[Stored data]:
-- Opening Marker --
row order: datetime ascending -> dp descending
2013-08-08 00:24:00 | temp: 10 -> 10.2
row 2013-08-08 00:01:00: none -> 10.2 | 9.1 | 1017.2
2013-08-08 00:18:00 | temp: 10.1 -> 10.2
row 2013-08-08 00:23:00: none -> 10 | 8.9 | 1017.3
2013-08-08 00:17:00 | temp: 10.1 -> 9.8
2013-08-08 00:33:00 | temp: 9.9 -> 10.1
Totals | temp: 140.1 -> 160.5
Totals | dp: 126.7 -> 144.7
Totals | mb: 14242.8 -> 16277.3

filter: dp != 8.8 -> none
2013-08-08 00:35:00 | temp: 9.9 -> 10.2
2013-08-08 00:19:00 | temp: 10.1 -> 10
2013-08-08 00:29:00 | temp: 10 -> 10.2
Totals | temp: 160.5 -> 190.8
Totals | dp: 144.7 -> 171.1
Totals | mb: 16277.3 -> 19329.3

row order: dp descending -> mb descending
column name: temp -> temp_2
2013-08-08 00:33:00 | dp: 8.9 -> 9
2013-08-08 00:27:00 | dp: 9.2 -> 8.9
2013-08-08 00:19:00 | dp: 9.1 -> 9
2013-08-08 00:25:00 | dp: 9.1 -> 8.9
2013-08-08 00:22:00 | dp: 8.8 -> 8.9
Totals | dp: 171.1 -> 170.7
-- Closing Marker --
-- Opening Marker --
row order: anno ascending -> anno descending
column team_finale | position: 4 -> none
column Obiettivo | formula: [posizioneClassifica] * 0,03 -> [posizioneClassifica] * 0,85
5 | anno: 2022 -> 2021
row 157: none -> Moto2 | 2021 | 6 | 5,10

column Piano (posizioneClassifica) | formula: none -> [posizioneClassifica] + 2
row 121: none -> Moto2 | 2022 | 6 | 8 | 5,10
-- Closing Marker --
[Exercise goal]:
Each line of the records above that contains the word "ascending" should be counted; give the resulting number without further words.

[Expected answer]:
2